As we begin NaNoWriMo, I thought it might be interesting to talk about themes in writing. As a writer, I need to talk about social issues. In my changeling work-in-progress, that means talking about difference and self acceptance.

It used to be, that when I walked down State Street in Santa Barbara, I felt like I was on a movie set. The people in Santa Barbara are generally beautiful and fashionable. It can be a little intimidating to the uninitiated. However, this time I saw something else when I looked at the people going down the street. I saw people trying to prove something rather than enjoying themselves. It felt like I was watching people in costumes – yet it wasn’t Halloween. It was like watching the same kind of posturing that happens online when someone tries to prove they belong to a certain identity. In real life, the clothes and styles were contrived attempts at conformity.

I could almost hear their thoughts, “I must look the part.”

There’s such fear around being labelled “false” – not being enough. What if they discover that I’m not so X or Y? What if someone discovers that I’m not what I claim? What if people decide I’m not what I claim?

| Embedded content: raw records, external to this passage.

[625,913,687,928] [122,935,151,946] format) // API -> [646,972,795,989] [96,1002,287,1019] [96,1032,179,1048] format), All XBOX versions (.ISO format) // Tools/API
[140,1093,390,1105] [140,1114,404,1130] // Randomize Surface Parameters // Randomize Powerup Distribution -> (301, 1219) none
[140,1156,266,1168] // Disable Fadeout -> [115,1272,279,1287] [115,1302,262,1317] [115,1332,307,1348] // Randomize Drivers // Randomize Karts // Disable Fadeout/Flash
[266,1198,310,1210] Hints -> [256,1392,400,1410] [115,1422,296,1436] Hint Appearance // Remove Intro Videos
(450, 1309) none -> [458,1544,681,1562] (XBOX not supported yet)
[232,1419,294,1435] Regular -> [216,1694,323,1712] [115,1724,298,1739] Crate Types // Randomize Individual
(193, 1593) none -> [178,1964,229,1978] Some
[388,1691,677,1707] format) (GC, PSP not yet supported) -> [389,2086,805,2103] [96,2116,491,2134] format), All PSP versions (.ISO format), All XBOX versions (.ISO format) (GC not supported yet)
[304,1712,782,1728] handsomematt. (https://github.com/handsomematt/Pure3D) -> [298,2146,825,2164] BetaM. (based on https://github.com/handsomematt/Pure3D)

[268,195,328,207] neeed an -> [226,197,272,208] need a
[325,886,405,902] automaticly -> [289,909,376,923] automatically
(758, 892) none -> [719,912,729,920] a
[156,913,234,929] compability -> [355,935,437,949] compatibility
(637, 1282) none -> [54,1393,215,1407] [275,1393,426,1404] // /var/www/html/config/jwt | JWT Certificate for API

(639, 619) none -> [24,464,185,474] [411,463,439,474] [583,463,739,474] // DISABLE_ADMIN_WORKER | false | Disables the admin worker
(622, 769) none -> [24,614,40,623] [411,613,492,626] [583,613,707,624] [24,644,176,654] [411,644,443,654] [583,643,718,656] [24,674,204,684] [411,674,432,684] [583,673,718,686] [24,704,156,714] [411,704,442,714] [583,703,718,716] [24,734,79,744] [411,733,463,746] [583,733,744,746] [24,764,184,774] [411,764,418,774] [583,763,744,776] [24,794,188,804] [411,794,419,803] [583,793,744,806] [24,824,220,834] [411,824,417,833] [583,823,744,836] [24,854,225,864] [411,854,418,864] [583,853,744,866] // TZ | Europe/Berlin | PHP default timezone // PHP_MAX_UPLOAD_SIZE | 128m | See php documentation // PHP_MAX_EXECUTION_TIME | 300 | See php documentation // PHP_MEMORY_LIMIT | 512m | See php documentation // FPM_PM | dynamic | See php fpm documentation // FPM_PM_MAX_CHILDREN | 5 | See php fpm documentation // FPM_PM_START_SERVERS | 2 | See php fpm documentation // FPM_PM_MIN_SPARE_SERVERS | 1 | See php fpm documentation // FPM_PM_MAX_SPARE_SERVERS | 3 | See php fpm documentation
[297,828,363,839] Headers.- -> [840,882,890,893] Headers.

That’s part of the problem. There such fear of being rejected or being tried in the court of public opinion. There is shame and humiliation. There is rejection by the group. How can a person love themselves when they’re constantly putting on a show? How do they know who they are? How can they really be one way or the other if they’re always trying to prove something?

This posturing is born out of fear. Unfortunately, fear does not promote sustained growth, rather it encourages an environment of despair and destruction. Fear leads to rash decisions and lashing out. It leads to ignoring where the real work needs to happen – discovering and embracing the true self.

I’ve decided that my own appearance and image should be less about identification and more about expression. I’m less interested in the process of belonging to categories then I am embracing my true self. I will be who I will be – without apology or art. I will wear what I like, when I like, because it reflects me. Yes, others will decide I do or don’t belong to different groups. And that is their choice. But it doesn’t matter to me, because I can’t control that. I can’t worry about it.

This process of acceptance and understanding is central to my beloved Rowan Gray – the protagonist of my WIP. This discovery and movement from attempting to fit a category to embracing his chaotic and undefinable self will be a wild ride, as it is with every person. It’s been a joy to edit the story, and I can’t wait for it’s continued revelation. How long will he try to belong? How will it be when it’s clear he can’t? Will he learn to love himself? Or will he sink into hopeless despair?

It’s a choice we all have to make. I’m still not sure what his will be.